En bref
- Saison ouverte depuis début juin
- Les moules seront vendues jusqu’en février
- Tri et cuisson restent essentiels
La saison des moules de bouchot de la baie du Mont-Saint-Michel a été officiellement ouverte début juin, après validation du protocole prévu pour le lancement. Les tests sur le taux de chair et la dégustation ont permis de donner le feu vert. La commercialisation doit se poursuivre jusqu’en février.
Cette réouverture compte pour les consommateurs comme pour les poissonniers, parce qu’elle marque le retour d’un produit très identifié sur les étals d’été.
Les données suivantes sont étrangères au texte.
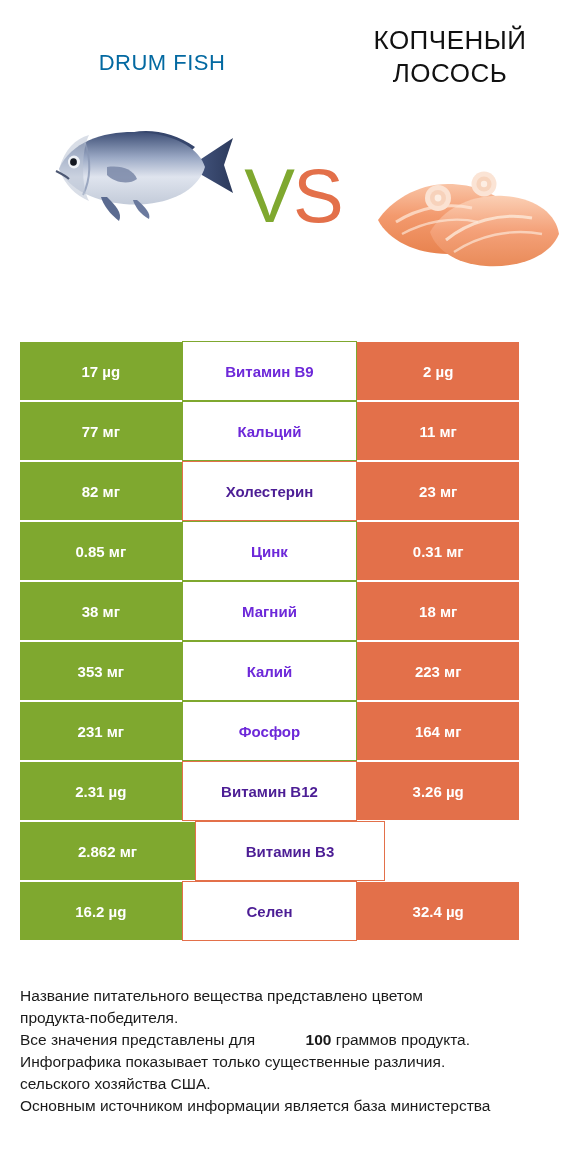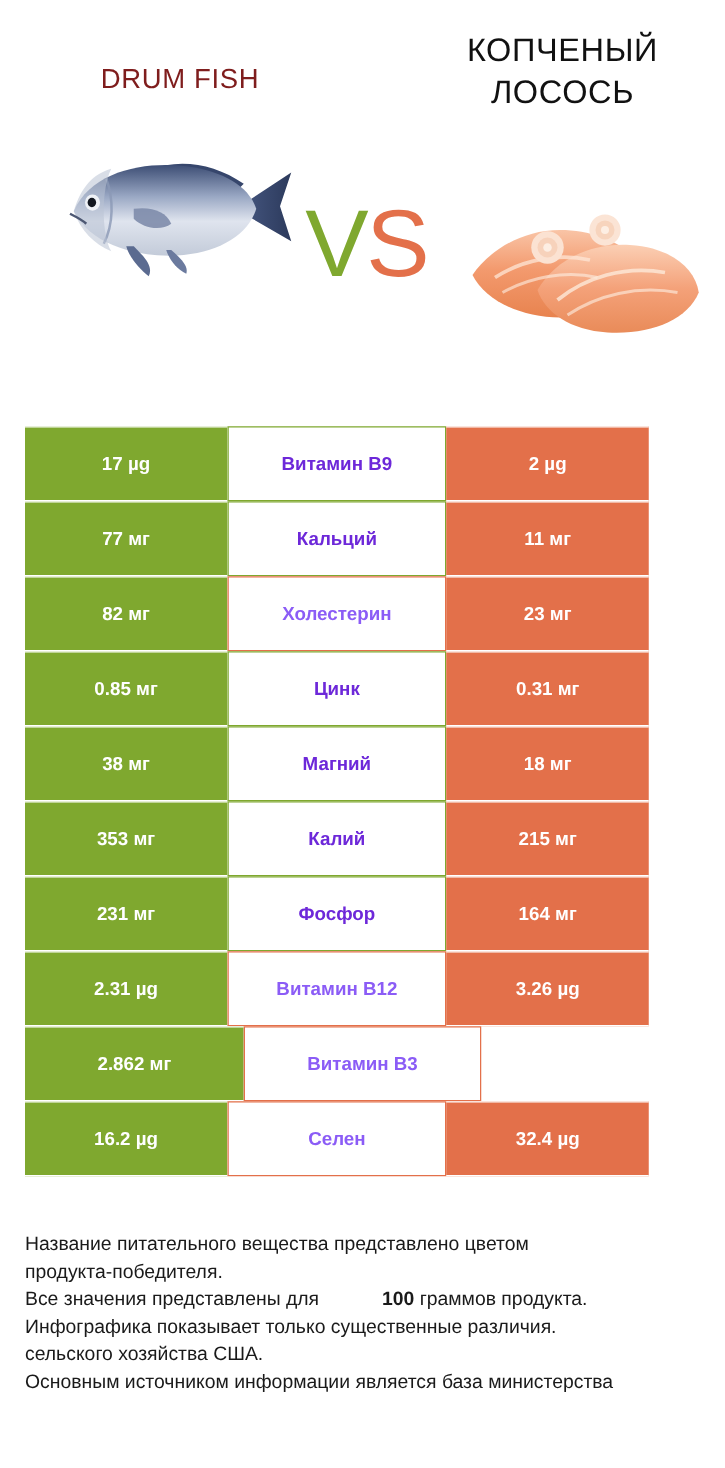--- a/index.html
+++ b/index.html
@@ -24,14 +24,14 @@
   }
   .title-left {
     position: absolute;
-    left: 4px;
+    left: 22px;
     top: 50px;
     width: 280px;
     text-align: center;
     font-size: 22px;
     font-weight: 300;
     letter-spacing: 0.5px;
-    color: #7f1d1d;
+    color: #0369a1;
     line-height: 1.2;
   }
   .title-right {

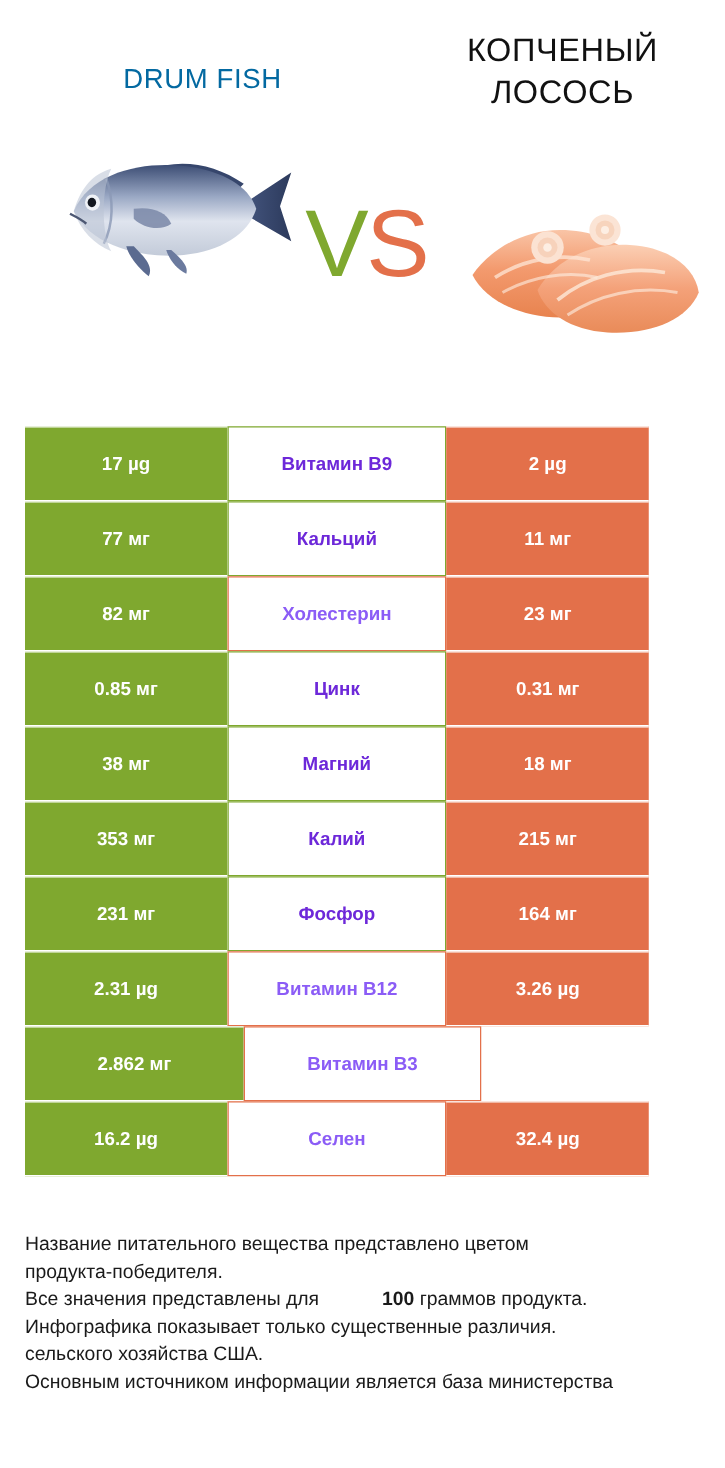--- a/index.html
+++ b/index.html
@@ -117,7 +117,7 @@
     margin: 0 0px;
   }
   .cell-mid.green  { color: #6d28d9; border-color: #7FA82F; }
-  .cell-mid.orange { color: #8b5cf6; border-color: #E3704A; }
+  .cell-mid.orange { color: #4c1d95; border-color: #E3704A; }
 
   
   .footer {

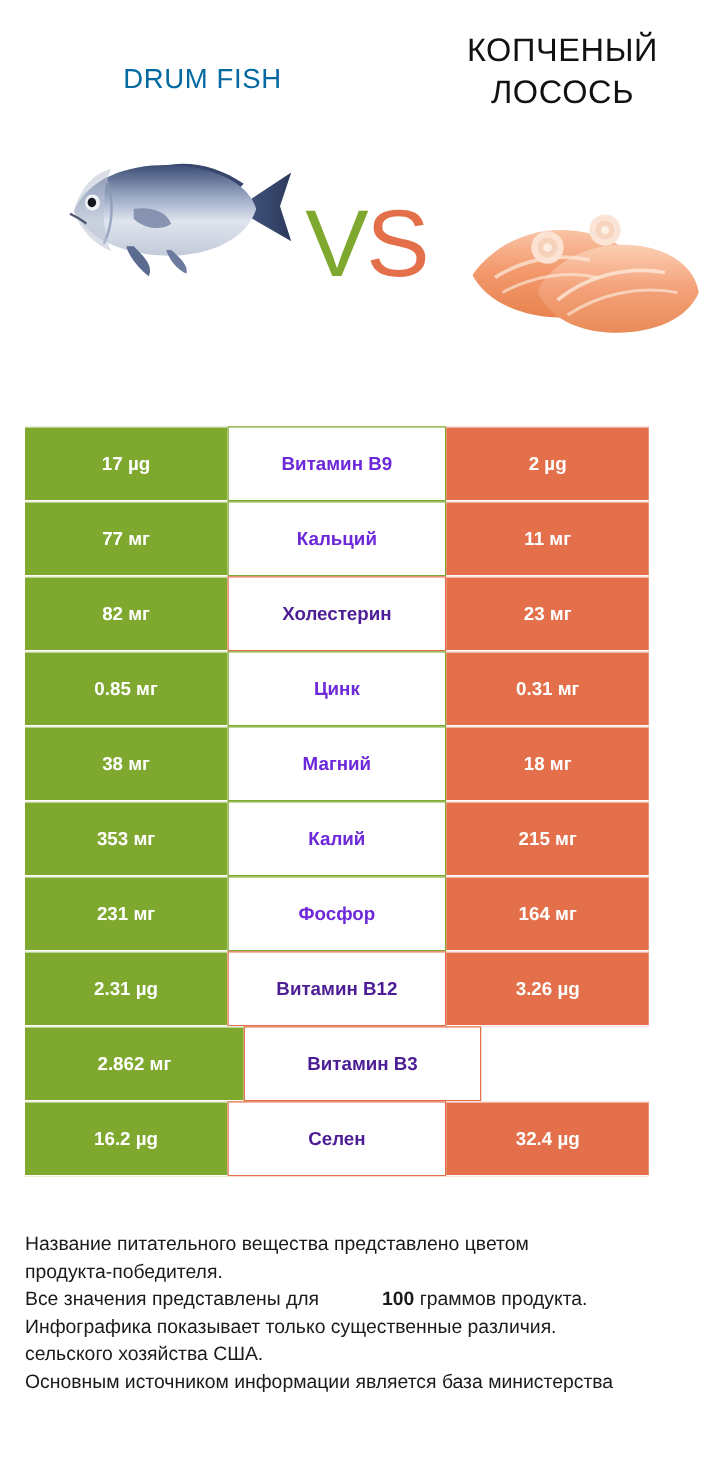--- a/index.html
+++ b/index.html
@@ -257,7 +257,7 @@
   <div class="row">
     <div class="cell-left">353 мг</div>
     <div class="cell-mid green">Калий</div>
-    <div class="cell-right">215 мг</div>
+    <div class="cell-right">223 мг</div>
   </div>
 
   <div class="row">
Et pas n’importe lequel.
Une moule élevée d’une façon bien particulière
La moule de bouchot est élevée pendant presque un an sur des pieux plantés le long du littoral ouest français. Ce mode d’élevage lui permet de profiter de courants riches en plancton, ce qui favorise une chair jaune orangée, tendre et goûteuse.
Autre point mis en avant, elle ne contient ni sable, ni ces petits crabes parfois retrouvés dans d’autres moules. Pour le consommateur, c’est un argument très concret au moment de l’achat.
Depuis 2011, celles de la baie du Mont-Saint-Michel bénéficient aussi d’une AOP. Elle constitue une véritable garantie pour le consommateur parce qu’elle assure l’origine du produit et le respect d’un cahier des charges précis.
Un produit léger, mais riche sur le plan nutritionnel
Les moules affichent 115 calories pour 100 grammes. Elles sont présentées comme légères et digestes, avec une richesse en calcium, en zinc, en iode, en magnésium et en sélénium.
Le détail qui retient l’attention, c’est le fer. La source indique que les moules en contiennent près de trois fois plus que la viande rouge. Pas mal pour un produit souvent associé aux repas d’été, plus qu’aux arguments nutritionnels.
Avant de cuire, le tri reste le point clé
Une fois rentré en cuisine, il faut d’abord trier. On garde les moules bien fermées, noires et humides. Celles dont la coquille est cassée, ou qui ne se referment pas quand on les manipule, doivent être jetées, car elles peuvent être impropres à la consommation.
Après ce tri, place au nettoyage à l’eau, puis à l’ébarbage. Un trempage d’une à deux heures dans une bassine d’eau salée complète la préparation avant cuisson.
Et après la casserole, une vérification de plus
La vigilance ne s’arrête pas au moment de servir. Les moules qui ne se sont pas ouvertes après la cuisson doivent aussi être jetées.
Bref, la saison est bien lancée. Et elle s’étirera jusqu’en février, avec un produit très encadré pour la baie du Mont-Saint-Michel et quelques règles simples à respecter avant de passer à table.